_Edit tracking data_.
=-=-=-=-=
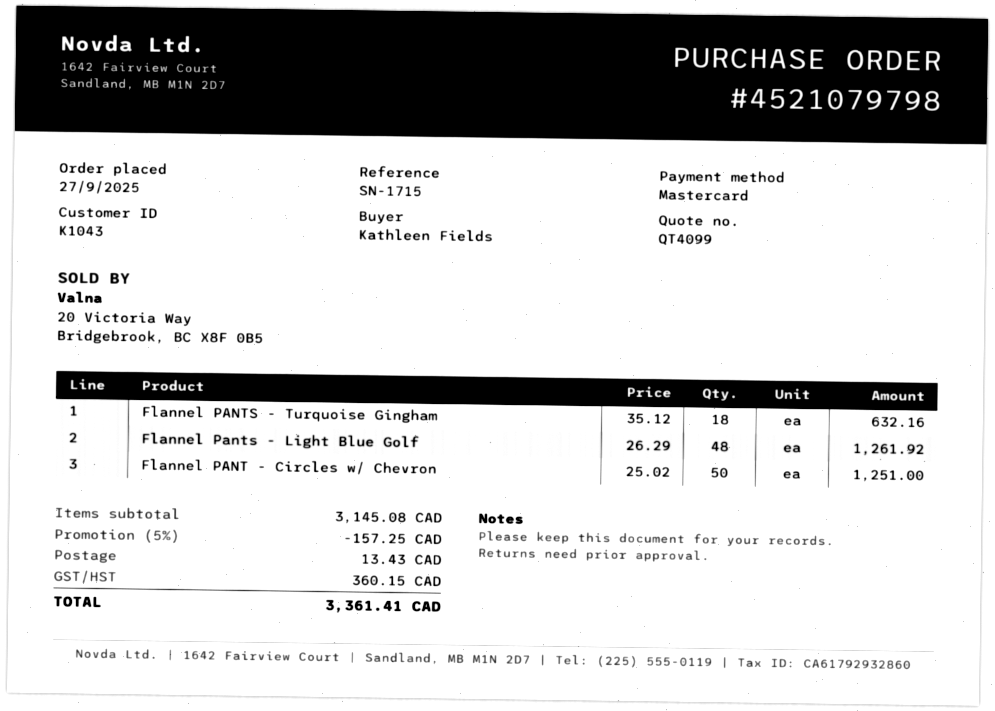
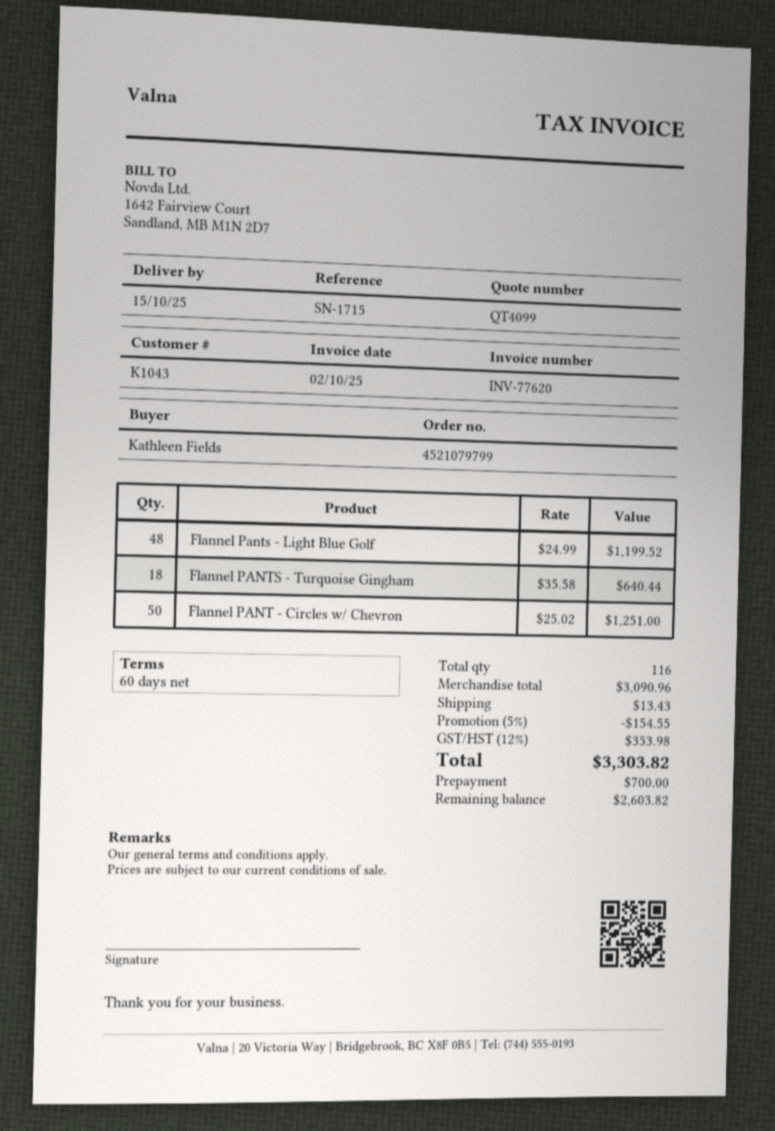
order number: 4521079798 -> 4521079799
Flannel PANTS - Turquoise Gingham: 18 x 35.12 = 632.16 -> 18 x 35.58 = 640.44
Flannel Pants - Light Blue Golf: 48 x 26.29 = 1261.92 -> 48 x 24.99 = 1199.52
subtotal: 3145.08 -> 3090.96
discount: 5% = 157.25 -> 5% = 154.55
tax: 360.15 -> 353.98
total: 3361.41 -> 3303.82

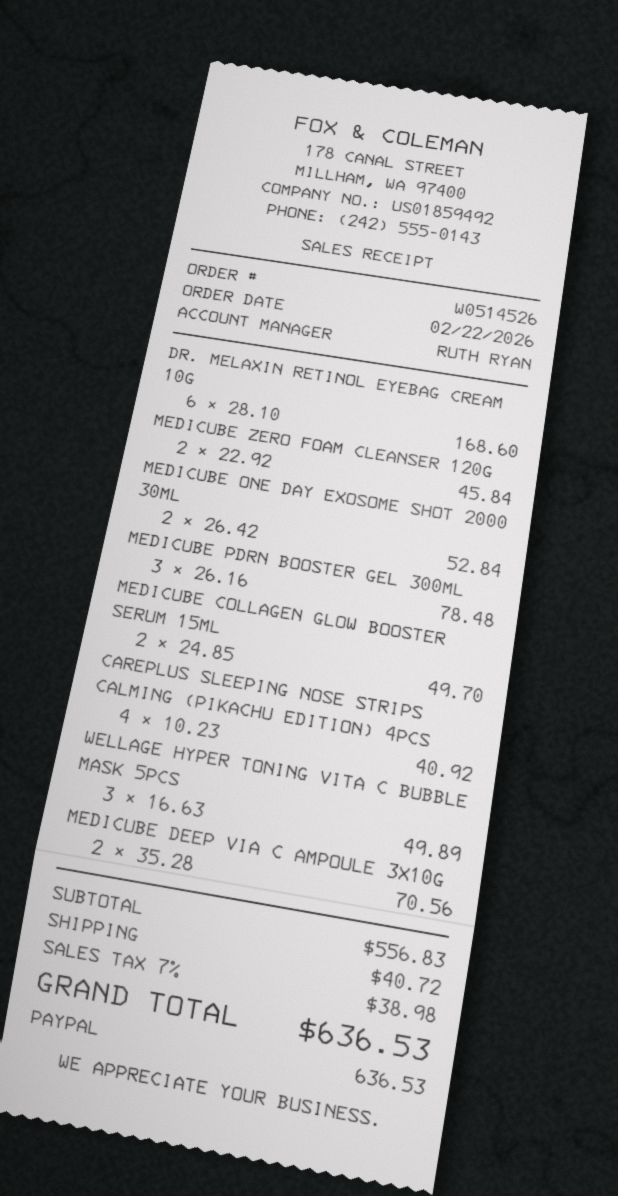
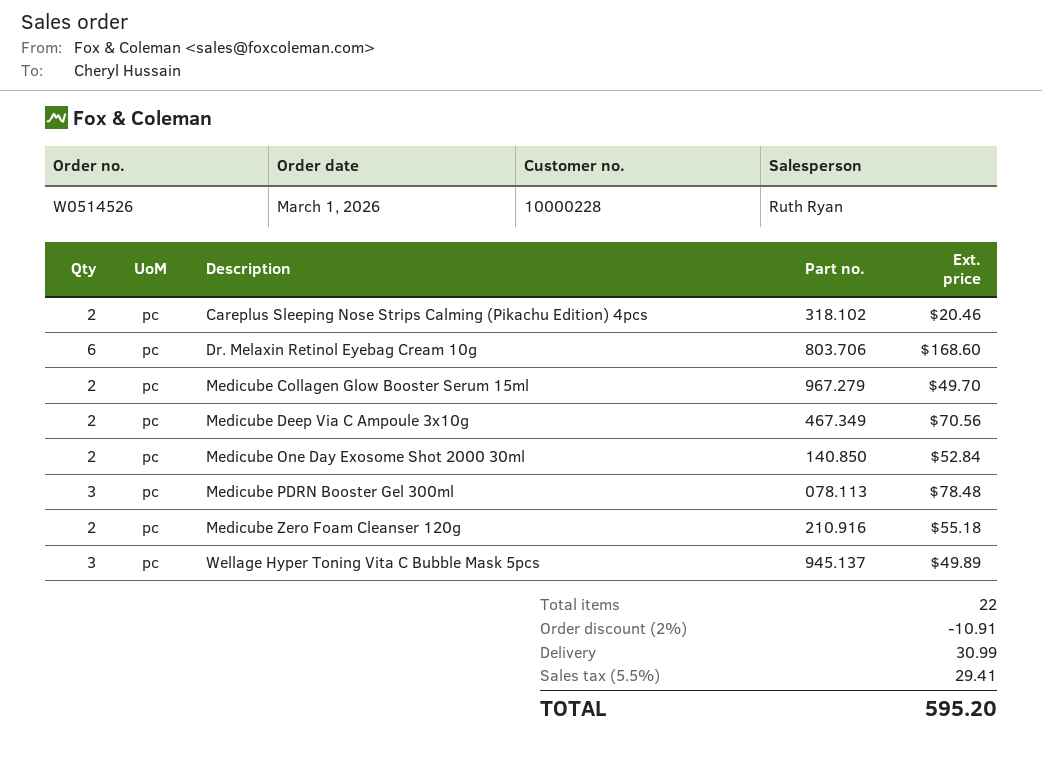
order date: 2026-02-22 -> 2026-03-01
MEDICUBE ZERO FOAM CLEANSER 120G: 2 for 45.84 -> 2 for 55.18
CAREPLUS SLEEPING NOSE STRIPS CALMING (PIKACHU EDITION) 4PCS: 4 for 40.92 -> 2 for 20.46
discount: none -> 2% = 10.91
shipping: 40.72 -> 30.99
tax: 7% = 38.98 -> 5.5% = 29.41
total: 636.53 -> 595.20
=-=-=-=-=
_Directions_. Among the lines above, count those containing the word "discount" and write only the number.

_Answer area_. 2